| Prompt |
Write out the material below again, line for line, without any images.

| Supplied records |
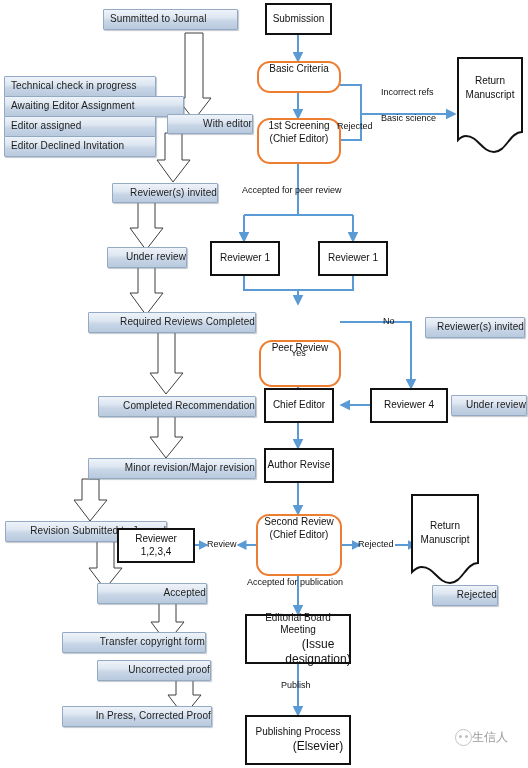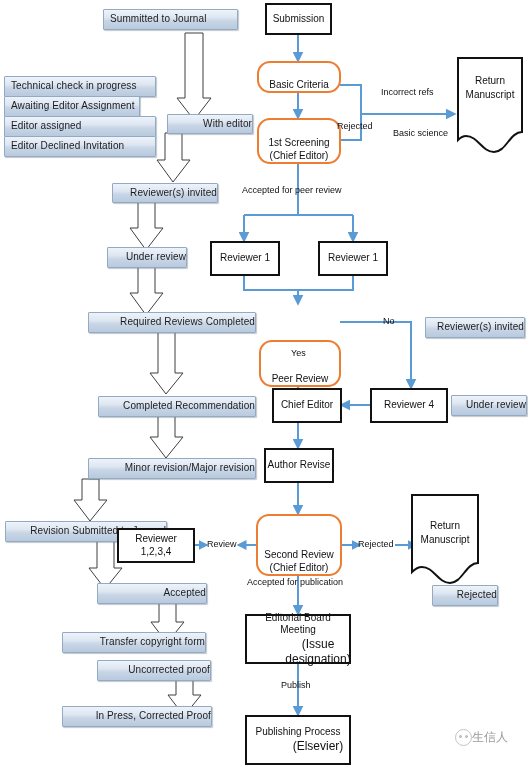--- a/index.html
+++ b/index.html
@@ -67,7 +67,7 @@
     display: flex;
     flex-direction: column;
     align-items: center;
-    justify-content: flex-end;
+    justify-content: flex-start;
     text-align: center;
     line-height: 1.25;
   }

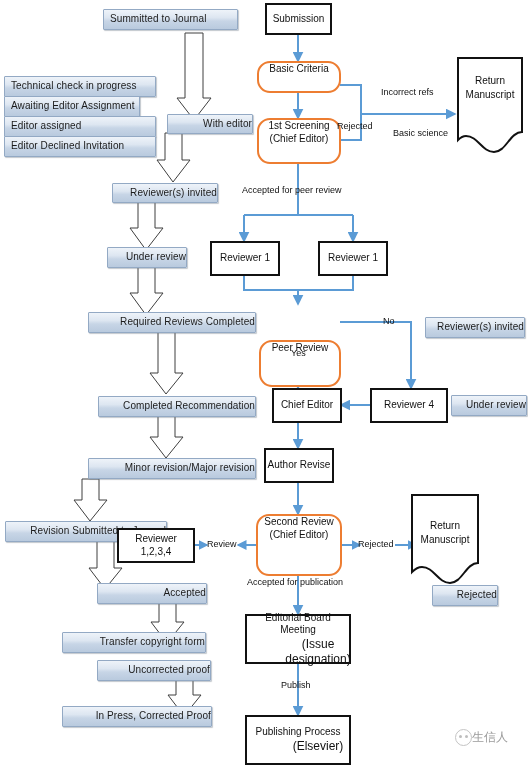--- a/index.html
+++ b/index.html
@@ -218,7 +218,7 @@
   <div class="status-box" style="left:103px; top:9px; width:135px; height:21px;">
     <span>Summitted to Journal</span>
   </div>
-  <div class="status-box" style="left:4px; top:96px; width:136px; height:21px;">
+  <div class="status-box" style="left:4px; top:96px; width:180px; height:21px;">
     <span>Awaiting Editor Assignment</span>
   </div>
   <div class="status-box" style="left:4px; top:116px; width:152px; height:21px;">

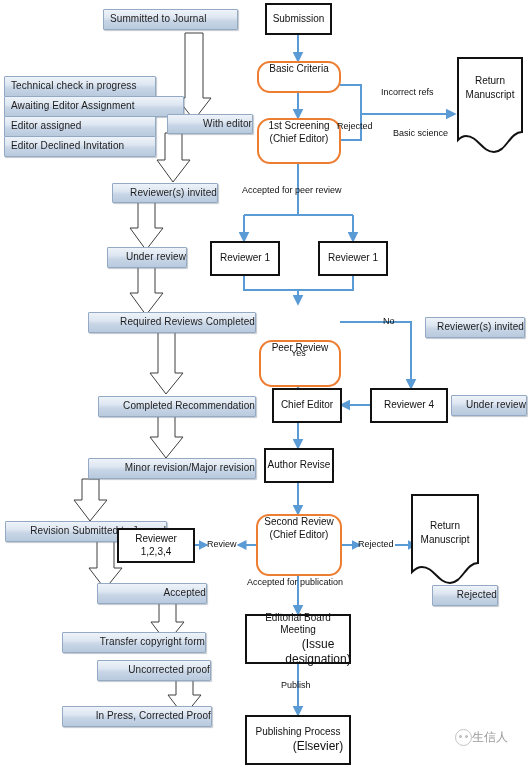--- a/index.html
+++ b/index.html
@@ -356,7 +356,7 @@
 
   <div class="lbl" style="left:381px; top:88px;">Incorrect refs</div>
 
-  <div class="lbl" style="left:381px; top:129px;margin-left:12px;">Basic science</div>
+  <div class="lbl" style="left:381px; top:114px;">Basic science</div>
 
   <div class="lbl" style="left:242px; top:186px;">Accepted for peer review</div>
 

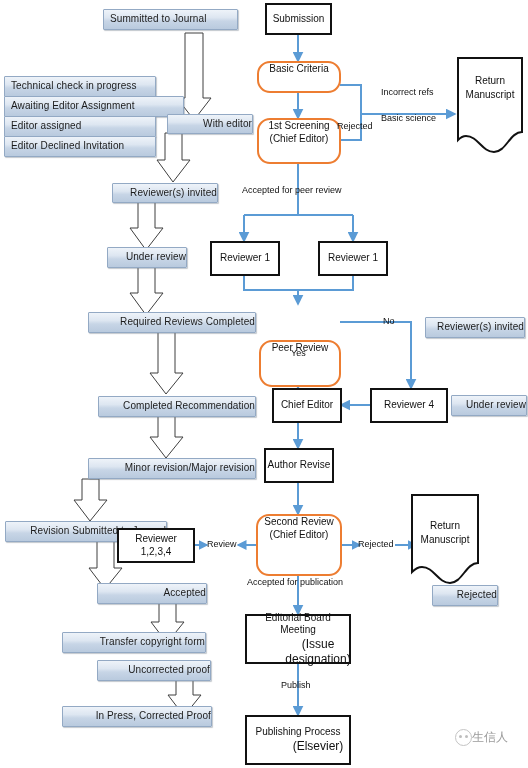--- a/index.html
+++ b/index.html
@@ -300,7 +300,7 @@
     <span>Reviewer 4</span>
   </div>
 
-  <div class="proc-box" style="left:264px; top:388px; width:70px; height:35px;margin-left:8px;">
+  <div class="proc-box" style="left:264px; top:388px; width:70px; height:35px;">
     <span>Chief Editor</span>
   </div>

| Output |
--- a/index.html
+++ b/index.html
@@ -67,7 +67,7 @@
     display: flex;
     flex-direction: column;
     align-items: center;
-    justify-content: flex-end;
+    justify-content: flex-start;
     text-align: center;
     line-height: 1.25;
   }

--- a/index.html
+++ b/index.html
@@ -218,7 +218,7 @@
   <div class="status-box" style="left:103px; top:9px; width:135px; height:21px;">
     <span>Summitted to Journal</span>
   </div>
-  <div class="status-box" style="left:4px; top:96px; width:136px; height:21px;">
+  <div class="status-box" style="left:4px; top:96px; width:180px; height:21px;">
     <span>Awaiting Editor Assignment</span>
   </div>
   <div class="status-box" style="left:4px; top:116px; width:152px; height:21px;">

--- a/index.html
+++ b/index.html
@@ -356,7 +356,7 @@
 
   <div class="lbl" style="left:381px; top:88px;">Incorrect refs</div>
 
-  <div class="lbl" style="left:381px; top:129px;margin-left:12px;">Basic science</div>
+  <div class="lbl" style="left:381px; top:114px;">Basic science</div>
 
   <div class="lbl" style="left:242px; top:186px;">Accepted for peer review</div>
 

--- a/index.html
+++ b/index.html
@@ -300,7 +300,7 @@
     <span>Reviewer 4</span>
   </div>
 
-  <div class="proc-box" style="left:264px; top:388px; width:70px; height:35px;margin-left:8px;">
+  <div class="proc-box" style="left:264px; top:388px; width:70px; height:35px;">
     <span>Chief Editor</span>
   </div>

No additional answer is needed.